Tuesday, April 24, 2012
Tuesday, April 17, 2012
The news hit me like a freight train. I had just seen him 24 hours ago. We had one of our best classes yet, capped off with a run of his famous puns. His smile and wit brought groans but also immense appreciation.
We were talking about organizations and the culture around them. He had assigned homework due after the weekend. Time and time again his class provided me with actual insights and useful tidbits for when I lead. This leadership class was one which thrived on his knowledge but most importantly his passions for us and the subject.
I went and talked to the program head, Dr. Westbrook the moment I found out. He helped clear up some stuff, and I originally told myself to go check to see how he was doing. Maybe I needed it more than he did.

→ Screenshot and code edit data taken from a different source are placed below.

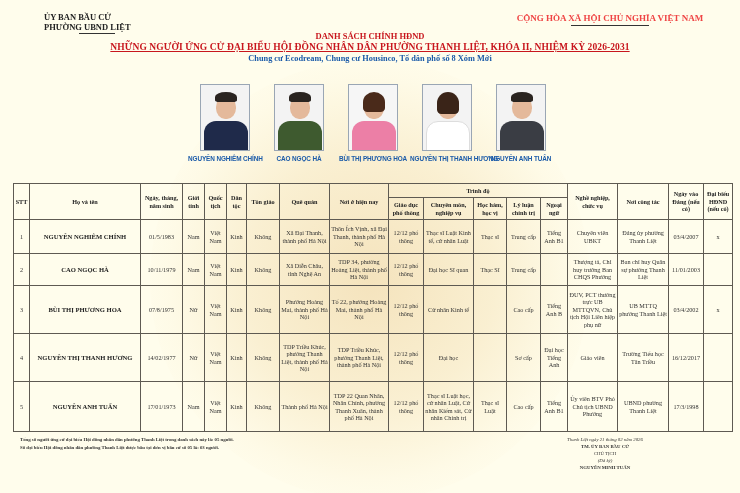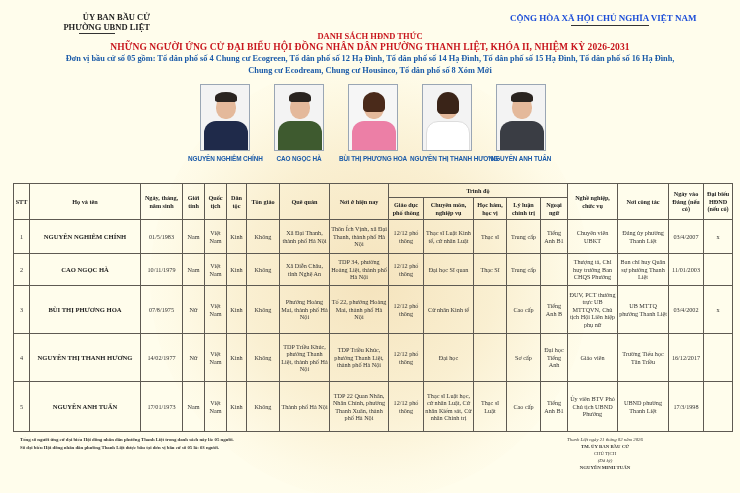--- a/index.html
+++ b/index.html
@@ -10,37 +10,37 @@
     color: #222;
     position: relative;
   }
   .bg-drum {
     position: absolute; left: 150px; top: 60px; width: 440px; height: 440px;
     border-radius: 50%;
     background: radial-gradient(circle, rgba(236,206,150,0.55) 0%, rgba(240,214,160,0.35) 40%, rgba(250,235,200,0.15) 65%, rgba(255,253,236,0) 75%);
     pointer-events: none;
   }
   .hdr-left {
-    position: absolute; left: 44px; top: 12px; width: 106px; text-align: right;
+    position: absolute; left: 44px; top: 12px; width: 106px; text-align: left;
     font-size: 8.5px; font-weight: bold; line-height: 10px; color: #222;
   }
   .hdr-left .rule { width: 36px; height: 1px; background: #333; margin: 1px auto 0; }
   .hdr-right {
-    position: absolute; left: 510px; top: 13px; width: 200px; 
-    font-weight: bold; color: #1d4ed8;
+    position: absolute; left: 510px; top: 13px; width: 200px; text-align: center;
+    font-weight: bold; color: #ef4444;
   }
   .hdr-right .nation { font-size: 9px; line-height: 11px; }
   .hdr-right .motto { font-size: 8px; line-height: 10px; }
   .hdr-right .rule { width: 78px; height: 1px; background: #333; margin: 1px auto 0; }
   .titles {
     position: absolute; left: 0; top: 31px; width: 740px; text-align: center;
     color: #c8161d; font-weight: bold;
   }
   .titles .t1 { font-size: 8.5px; line-height: 10px; }
-  .titles .t2 { font-size: 9.5px; line-height: 12px; letter-spacing: 0.1px; }
+  .titles .t2 { font-size: 9.5px; line-height: 12px; letter-spacing: 0.1px; text-decoration: underline; }
   .titles .t3 { font-size: 8.3px; line-height: 12px; color: #1a5aa8; }
   .photos {
     position: absolute; left: 180px; top: 84px; width: 380px; height: 92px;
   }
   .cand {
     position: absolute; top: 0; width: 74px; text-align: center;
   }
   .cand .photo {
     width: 50px; height: 67px; margin: 0 auto; border: 1px solid #9aa6b4;
     background: #f3f3f3; position: relative; overflow: hidden;
@@ -95,23 +95,22 @@
   <div>PHƯỜNG UBND LIỆT</div>
   <div class="rule"></div>
 </div>
 
 <div class="hdr-right">
   <div class="nation">CỘNG HÒA XÃ HỘI CHỦ NGHĨA VIỆT NAM</div>
   <div class="rule"></div>
 </div>
 
 <div class="titles">
-  <div class="t1">DANH SÁCH HĐND THỨC</div>
+  <div class="t1">DANH SÁCH CHÍNH HĐND</div>
   <div class="t2">NHỮNG NGƯỜI ỨNG CỬ ĐẠI BIỂU HỘI ĐỒNG NHÂN DÂN PHƯỜNG THANH LIỆT, KHÓA II, NHIỆM KỲ 2026-2031</div>
-  <div class="t3">Đơn vị bầu cử số 05 gồm: Tổ dân phố số 4 Chung cư Ecogreen, Tổ dân phố số 12 Hạ Đình, Tổ dân phố số 14 Hạ Đình, Tổ dân phố số 15 Hạ Đình, Tổ dân phố số 16 Hạ Đình,</div>
   <div class="t3">Chung cư Ecodream, Chung cư Housinco, Tổ dân phố số 8 Xóm Mới</div>
 </div>
 
 <div class="photos">
   <div class="cand" style="left:8px">
     <div class="photo">
       <div class="body" style="background:#1f2a4a"></div>
       <div class="head"></div>
         <div class="hair"></div>
     </div>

After our conversation, I got into my car, and just opened up. I haven’t had an intense cry of this caliber in probably a decade. So I called my dad. It did not seem fair. A 53 year old man, leaving behind a wife, a six year old daughter and sons aged eleven and thirteen? What kind of world is this?
A lot of strange things can happen in college, most of which lead to something good. The loss of one of my favorite professors, mid semester is not anything we can prepare for. And at times it is hard to find how this is a gift. What Drake does give us though, is Professors who lead lives worth celebrating and from which we can learn lessons to carry with us forever. It gives us friends who can put a comforting hand on our shoulder. It gives us other professors who open their doors to talk. It gives me a girlfriend who rushed home from her teaching position to comfort me and just be with me. In a time of utter darkness, Drake gives us hope. And it is with hope and blessings that I know Dr. Jack Fellers will be reunited with his Beloved Jesus.
Wednesday, April 11, 2012
“I can’t believe you are moving that. It is really winding down,” my roommate mentioned last week as he inspected my disassembled futon and helped me load it on the roof of my van. This has been one more reminder of what is quickly approaching: the end of my undergraduate experience. That futon has been in my possession since sophomore year. I have had residents sitting on it telling me about their deepest fears, I have had sports parties where we spilled beer. I have fallen asleep on it to the sun of an afternoon nap, and enjoyed late nights that ended with a sunrise (and started with a tequila version of said sunrise.) Now it will be passed down to my younger brother as he makes his way through college.
(Side note: if you are going to buy a futon, get a nice one. I got this from Golde’s in Madison, WI. Much more comfortable than the $80.00 box store brands, and holds up.
I also got my cap and gown yesterday. It is weird thinking that 4 years ago, I was trying on my purple cap and gown and walking across the stage. College graduation, seems much more low key. There aren’t the huge parties roaming from house to house for weekends on end. I am even more certain than I was in high school that I won’t see many folks again for a long time. Some of our porch conversations have consisted of whom we will try to stay in touch with, or would invite to our weddings. Drake has Relays, which continuously calls folks back. I intend to not have to come back to Drake itself until a 5 year reunion, but doubt that will happen. The place always draws me back, even when I swear I will see it in the rearview mirror for the last time.
Only a few of my friends have positions yet which is scary, but I talked to a woman I graduated from high school with, and she said she wont even be looking until this summer for employment, even though we head out at the same time. I am eternally delighted to have my Navy position.